Now, secular: methinks they protest too much. Why should Kosovo draw attention to itself by using the word secular? Is this an attempt to hide the 500-pound Islamic elephant in the room? Melancholicus does not hold out much hope of Kosovo actually living up to this article of its “constitution”. The Wahhabis doubtless have their eye on the province. During the troubles there which prompted the intervention of KFOR, Kosovo (like Bosnia before it) was infiltrated by mujahideen from Arab countries whose purpose was not merely to help the Muslim natives militarily against the Serbs, but to accelerate an Islamic revival along extremist lines. This is the worst legacy of Slobodan Miloševic’s policy towards the rest of what was once Yugoslavia. The Muslims of Bosnia and Kosovo were once exceeding lax, secular and European; they are not so any more.

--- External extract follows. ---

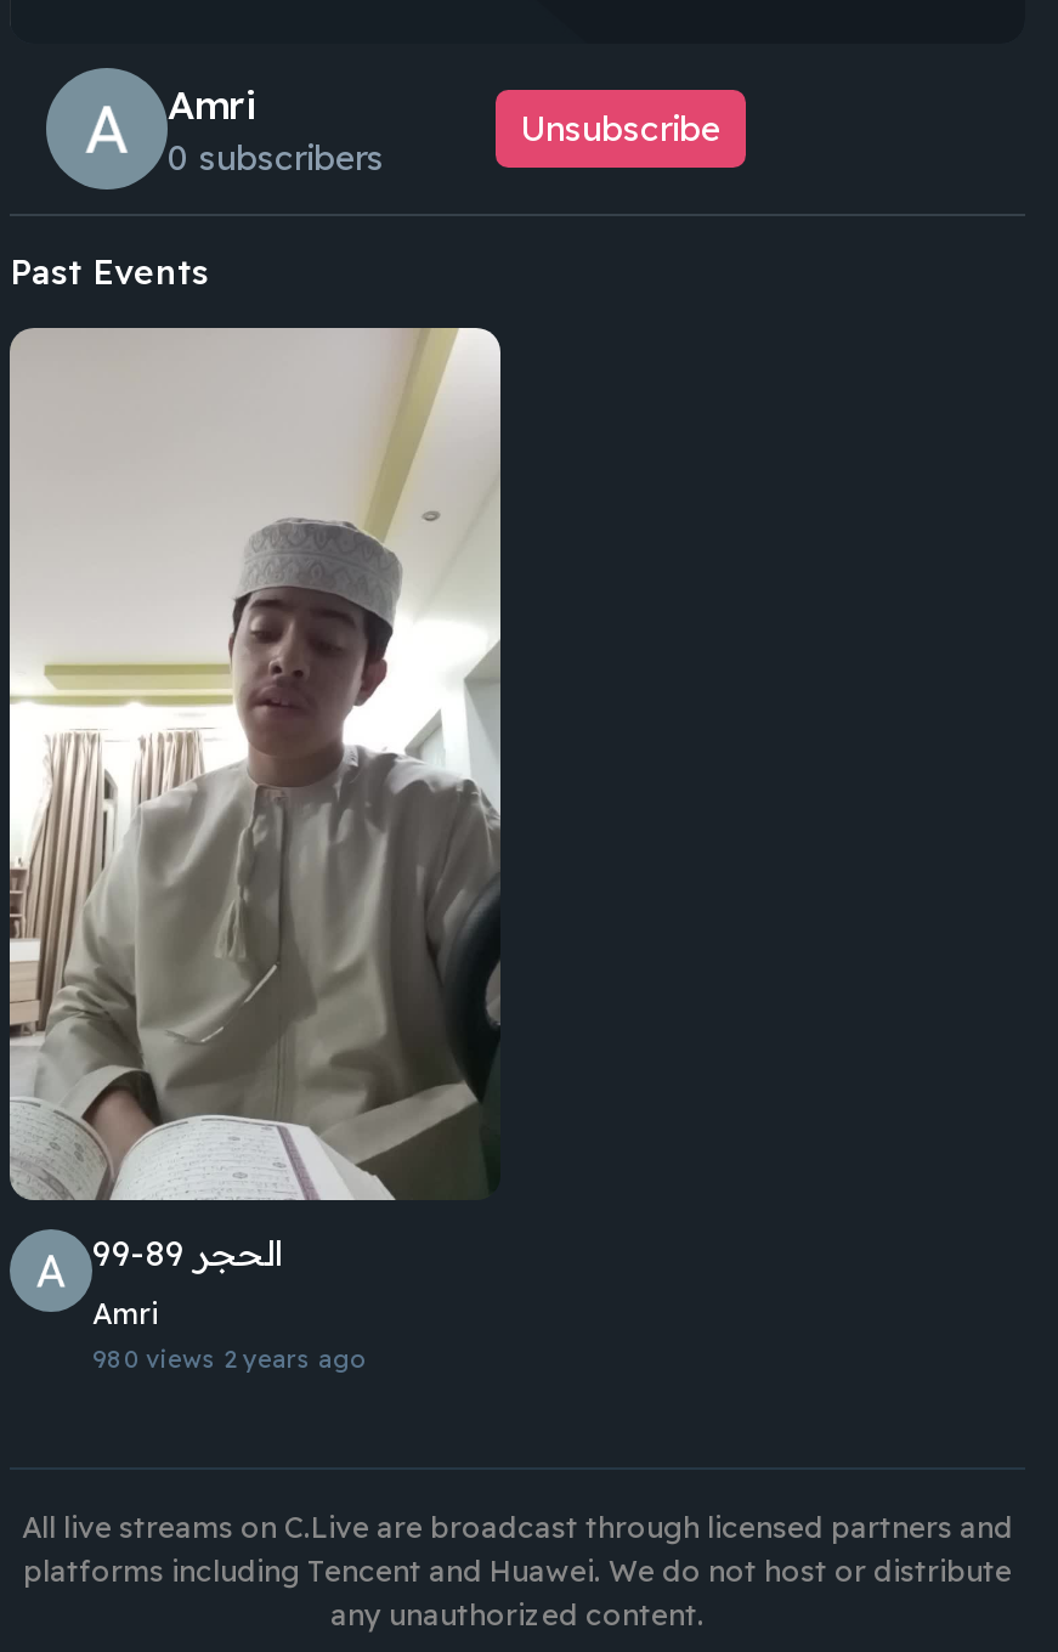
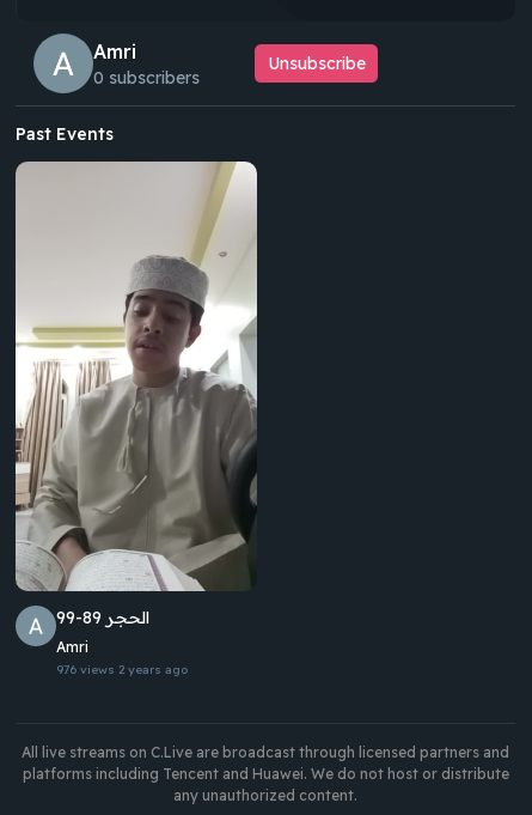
[92,1344,364,1375] 980 views 2 years ago -> [56,662,188,677] 976 views 2 years ago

And as for multi-ethnic: there are two main ethnic groups in Kosovo, the Muslim Albanians and the Christian Serbs. The Albanians constitute at least 90% of the population, and this figure is probably rising continually since Kosovo has witnessed a steady exodus of Serbs since 1999. At this rate there will be no Serbs left in the near future. Consequently, this “multi-ethnic” badge is a sop to western liberals, with their romantic notions of multiculturalism and social harmony. Those Serbs remaining in Kosovo today are afraid, and they have every reason to be. Shall the KLA, once Kosovo is secure in a universally-recognized independence from Belgrade, not exact its revenge on the Serbian community for the atrocities of 1999? Shall the Serb minority not be persecuted by their angry (and Islamic) Albanian neighbours? Shall the Serbs be entitled to equal rights, equal legal standing, equal economic and educational opportunities and religious freedom? On the example of other states with a Muslim majority, we may take leave to doubt it. On the contrary, the Serbs will be reduced very quickly to the status of subjugated dhimmis within Europe’s newest Muslim state.
Melancholicus does not recognize the independence of Kosovo, but as his opinion does not count for much on the stage of world affairs, this is hardly worth saying.